##### TASK INPUT

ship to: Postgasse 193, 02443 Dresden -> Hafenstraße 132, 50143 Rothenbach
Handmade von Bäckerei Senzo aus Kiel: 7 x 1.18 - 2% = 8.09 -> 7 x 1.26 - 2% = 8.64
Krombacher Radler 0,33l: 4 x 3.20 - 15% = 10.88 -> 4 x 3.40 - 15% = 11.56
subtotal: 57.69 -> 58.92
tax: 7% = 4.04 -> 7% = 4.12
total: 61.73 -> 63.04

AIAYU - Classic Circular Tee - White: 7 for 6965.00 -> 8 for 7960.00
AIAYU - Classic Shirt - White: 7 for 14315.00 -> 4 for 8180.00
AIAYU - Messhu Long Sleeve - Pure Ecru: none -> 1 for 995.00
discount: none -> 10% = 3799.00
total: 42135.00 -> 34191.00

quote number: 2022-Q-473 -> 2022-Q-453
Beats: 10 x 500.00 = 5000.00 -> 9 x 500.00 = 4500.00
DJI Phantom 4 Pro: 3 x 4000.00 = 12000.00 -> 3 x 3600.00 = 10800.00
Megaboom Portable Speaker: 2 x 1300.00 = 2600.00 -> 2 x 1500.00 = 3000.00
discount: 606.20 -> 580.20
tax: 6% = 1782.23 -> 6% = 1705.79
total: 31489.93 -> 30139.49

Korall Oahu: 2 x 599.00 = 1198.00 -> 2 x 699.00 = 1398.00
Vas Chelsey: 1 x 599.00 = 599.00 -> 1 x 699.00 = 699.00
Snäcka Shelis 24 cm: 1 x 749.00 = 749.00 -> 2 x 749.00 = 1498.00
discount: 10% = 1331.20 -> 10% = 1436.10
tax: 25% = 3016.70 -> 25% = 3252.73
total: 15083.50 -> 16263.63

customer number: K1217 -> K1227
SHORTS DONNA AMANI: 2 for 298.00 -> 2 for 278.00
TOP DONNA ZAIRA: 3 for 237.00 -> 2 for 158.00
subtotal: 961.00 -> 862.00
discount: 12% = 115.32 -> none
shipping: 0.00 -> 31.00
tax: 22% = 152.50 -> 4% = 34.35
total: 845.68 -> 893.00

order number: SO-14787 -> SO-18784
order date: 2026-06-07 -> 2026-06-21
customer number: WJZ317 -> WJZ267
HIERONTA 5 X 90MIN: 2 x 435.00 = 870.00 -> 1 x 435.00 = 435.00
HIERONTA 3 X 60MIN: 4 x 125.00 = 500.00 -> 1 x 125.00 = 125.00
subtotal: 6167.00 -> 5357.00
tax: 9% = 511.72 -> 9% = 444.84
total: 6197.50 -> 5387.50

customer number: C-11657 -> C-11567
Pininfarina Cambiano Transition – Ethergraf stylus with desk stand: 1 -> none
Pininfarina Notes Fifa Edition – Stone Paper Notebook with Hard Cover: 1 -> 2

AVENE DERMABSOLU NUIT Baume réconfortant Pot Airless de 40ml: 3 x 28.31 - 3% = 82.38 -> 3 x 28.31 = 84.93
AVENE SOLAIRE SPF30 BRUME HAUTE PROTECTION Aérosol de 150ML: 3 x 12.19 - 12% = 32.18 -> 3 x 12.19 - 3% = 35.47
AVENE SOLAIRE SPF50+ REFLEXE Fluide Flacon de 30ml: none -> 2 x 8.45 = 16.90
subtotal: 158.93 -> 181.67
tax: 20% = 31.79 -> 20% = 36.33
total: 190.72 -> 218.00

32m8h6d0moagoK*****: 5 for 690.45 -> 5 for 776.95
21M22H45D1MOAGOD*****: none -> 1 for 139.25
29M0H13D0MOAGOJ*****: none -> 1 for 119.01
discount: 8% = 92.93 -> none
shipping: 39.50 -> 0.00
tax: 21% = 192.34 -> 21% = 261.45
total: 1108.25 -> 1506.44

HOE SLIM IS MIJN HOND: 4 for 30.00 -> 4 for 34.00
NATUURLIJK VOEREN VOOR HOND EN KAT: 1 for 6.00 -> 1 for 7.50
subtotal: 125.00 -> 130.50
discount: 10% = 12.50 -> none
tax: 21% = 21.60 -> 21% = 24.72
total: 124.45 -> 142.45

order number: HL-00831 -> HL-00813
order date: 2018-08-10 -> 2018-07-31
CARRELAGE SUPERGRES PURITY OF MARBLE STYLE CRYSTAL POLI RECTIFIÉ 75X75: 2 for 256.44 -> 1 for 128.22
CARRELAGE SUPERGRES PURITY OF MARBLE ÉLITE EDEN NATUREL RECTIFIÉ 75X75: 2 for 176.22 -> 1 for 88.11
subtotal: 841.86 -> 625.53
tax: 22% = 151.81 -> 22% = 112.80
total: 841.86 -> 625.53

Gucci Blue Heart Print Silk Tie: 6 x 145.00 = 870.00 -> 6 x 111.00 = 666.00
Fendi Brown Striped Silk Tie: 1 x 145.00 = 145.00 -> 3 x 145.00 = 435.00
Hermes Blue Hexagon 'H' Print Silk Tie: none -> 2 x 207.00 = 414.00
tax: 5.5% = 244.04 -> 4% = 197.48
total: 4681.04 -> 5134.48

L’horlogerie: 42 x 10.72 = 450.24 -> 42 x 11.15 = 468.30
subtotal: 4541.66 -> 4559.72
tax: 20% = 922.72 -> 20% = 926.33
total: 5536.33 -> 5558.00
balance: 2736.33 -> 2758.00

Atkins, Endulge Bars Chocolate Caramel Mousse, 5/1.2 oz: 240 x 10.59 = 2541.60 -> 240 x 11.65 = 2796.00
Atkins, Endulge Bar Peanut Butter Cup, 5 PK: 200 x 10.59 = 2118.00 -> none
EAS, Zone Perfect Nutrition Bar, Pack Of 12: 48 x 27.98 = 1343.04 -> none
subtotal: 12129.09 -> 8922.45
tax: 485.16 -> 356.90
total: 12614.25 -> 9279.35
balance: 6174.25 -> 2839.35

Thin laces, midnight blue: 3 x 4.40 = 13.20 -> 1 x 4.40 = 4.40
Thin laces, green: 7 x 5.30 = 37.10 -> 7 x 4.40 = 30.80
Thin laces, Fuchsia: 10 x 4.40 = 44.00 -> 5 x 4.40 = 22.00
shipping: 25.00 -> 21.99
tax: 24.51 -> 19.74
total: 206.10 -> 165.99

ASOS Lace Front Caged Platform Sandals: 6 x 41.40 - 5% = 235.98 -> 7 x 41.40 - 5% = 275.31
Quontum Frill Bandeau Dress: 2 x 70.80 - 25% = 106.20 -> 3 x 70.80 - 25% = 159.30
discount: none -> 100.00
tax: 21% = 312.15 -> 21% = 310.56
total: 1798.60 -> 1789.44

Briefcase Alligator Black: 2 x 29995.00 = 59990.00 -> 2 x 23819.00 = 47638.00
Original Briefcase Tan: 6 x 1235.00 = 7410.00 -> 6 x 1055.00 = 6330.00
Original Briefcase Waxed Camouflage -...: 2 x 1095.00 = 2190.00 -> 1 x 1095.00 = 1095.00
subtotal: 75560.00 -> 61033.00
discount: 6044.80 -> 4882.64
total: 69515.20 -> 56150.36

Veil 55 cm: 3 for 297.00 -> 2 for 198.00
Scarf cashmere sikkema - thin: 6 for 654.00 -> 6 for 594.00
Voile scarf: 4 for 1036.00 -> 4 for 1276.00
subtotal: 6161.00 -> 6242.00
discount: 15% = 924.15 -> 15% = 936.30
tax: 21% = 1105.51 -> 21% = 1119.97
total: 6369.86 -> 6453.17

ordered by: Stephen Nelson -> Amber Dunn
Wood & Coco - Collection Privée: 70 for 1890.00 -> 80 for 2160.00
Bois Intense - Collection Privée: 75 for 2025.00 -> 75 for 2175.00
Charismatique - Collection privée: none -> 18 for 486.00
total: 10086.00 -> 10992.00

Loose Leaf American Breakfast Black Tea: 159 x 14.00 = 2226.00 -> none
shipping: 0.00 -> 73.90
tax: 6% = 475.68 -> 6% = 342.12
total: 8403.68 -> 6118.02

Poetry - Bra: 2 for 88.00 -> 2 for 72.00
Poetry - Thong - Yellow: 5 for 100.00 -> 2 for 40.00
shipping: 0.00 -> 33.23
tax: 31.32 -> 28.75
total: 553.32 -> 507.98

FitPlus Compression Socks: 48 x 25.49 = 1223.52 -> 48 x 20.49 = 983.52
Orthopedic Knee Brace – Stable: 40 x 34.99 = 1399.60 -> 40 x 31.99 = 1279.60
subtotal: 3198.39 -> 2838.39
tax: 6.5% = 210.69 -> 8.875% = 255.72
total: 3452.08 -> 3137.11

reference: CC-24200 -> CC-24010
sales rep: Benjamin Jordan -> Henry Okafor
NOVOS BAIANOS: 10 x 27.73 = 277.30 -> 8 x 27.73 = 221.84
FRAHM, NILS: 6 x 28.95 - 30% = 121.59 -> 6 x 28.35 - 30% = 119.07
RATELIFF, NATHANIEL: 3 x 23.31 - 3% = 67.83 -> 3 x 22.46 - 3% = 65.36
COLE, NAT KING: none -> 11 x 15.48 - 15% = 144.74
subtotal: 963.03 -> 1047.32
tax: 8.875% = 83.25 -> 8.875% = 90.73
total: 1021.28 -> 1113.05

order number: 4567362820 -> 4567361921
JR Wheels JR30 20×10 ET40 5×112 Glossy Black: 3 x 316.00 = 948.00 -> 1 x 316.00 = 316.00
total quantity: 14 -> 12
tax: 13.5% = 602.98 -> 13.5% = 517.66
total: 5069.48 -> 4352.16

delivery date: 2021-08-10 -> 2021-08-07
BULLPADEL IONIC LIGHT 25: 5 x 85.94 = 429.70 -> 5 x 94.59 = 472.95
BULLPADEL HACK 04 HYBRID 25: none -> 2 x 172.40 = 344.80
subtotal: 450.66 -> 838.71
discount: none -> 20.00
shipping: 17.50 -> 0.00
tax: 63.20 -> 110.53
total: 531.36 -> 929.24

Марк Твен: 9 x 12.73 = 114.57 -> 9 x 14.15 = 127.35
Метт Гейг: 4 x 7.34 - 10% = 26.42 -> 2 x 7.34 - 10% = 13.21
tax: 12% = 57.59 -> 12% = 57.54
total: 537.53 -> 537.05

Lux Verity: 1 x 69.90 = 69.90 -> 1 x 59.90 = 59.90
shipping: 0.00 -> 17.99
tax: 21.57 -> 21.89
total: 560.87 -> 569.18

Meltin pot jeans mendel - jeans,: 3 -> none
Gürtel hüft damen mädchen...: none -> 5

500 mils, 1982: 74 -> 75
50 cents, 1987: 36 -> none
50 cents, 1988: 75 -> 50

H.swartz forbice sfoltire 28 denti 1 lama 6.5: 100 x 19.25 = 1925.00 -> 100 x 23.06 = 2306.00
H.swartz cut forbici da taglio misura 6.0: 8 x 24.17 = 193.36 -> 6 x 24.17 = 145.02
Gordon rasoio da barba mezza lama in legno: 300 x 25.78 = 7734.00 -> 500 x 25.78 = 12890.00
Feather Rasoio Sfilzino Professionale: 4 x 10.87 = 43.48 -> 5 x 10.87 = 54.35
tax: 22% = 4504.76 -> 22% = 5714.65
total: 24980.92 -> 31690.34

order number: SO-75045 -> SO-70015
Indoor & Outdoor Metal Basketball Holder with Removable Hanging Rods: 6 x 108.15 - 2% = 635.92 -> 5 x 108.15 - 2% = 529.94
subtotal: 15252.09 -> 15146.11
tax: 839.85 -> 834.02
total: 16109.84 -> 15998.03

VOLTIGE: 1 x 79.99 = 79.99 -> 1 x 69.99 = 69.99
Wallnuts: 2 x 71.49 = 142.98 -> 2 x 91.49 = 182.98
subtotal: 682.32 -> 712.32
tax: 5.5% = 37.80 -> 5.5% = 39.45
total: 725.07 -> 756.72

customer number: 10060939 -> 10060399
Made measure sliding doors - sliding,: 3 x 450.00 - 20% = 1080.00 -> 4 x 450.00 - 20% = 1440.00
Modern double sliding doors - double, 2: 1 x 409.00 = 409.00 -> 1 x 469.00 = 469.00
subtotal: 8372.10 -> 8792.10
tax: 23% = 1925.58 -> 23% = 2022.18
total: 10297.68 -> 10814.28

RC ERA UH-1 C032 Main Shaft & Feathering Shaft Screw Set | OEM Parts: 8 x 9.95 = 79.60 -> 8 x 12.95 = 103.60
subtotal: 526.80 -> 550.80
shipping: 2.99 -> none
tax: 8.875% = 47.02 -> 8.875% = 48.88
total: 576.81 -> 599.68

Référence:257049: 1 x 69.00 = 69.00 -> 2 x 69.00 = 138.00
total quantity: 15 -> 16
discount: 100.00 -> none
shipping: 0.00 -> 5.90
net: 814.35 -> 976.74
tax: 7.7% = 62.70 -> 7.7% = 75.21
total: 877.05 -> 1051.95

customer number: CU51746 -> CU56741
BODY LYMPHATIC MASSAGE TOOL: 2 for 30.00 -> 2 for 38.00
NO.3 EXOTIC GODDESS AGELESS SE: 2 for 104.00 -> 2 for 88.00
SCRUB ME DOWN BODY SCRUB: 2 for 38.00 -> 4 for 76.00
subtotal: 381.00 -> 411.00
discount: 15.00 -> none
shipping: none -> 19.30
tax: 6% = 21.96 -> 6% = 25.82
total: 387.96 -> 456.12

##########

• EXERCISE: What is needed is every line of the records that contains the word "cents".

• RESULT OF THE EXERCISE:
50 cents, 1987: 36 -> none
50 cents, 1988: 75 -> 50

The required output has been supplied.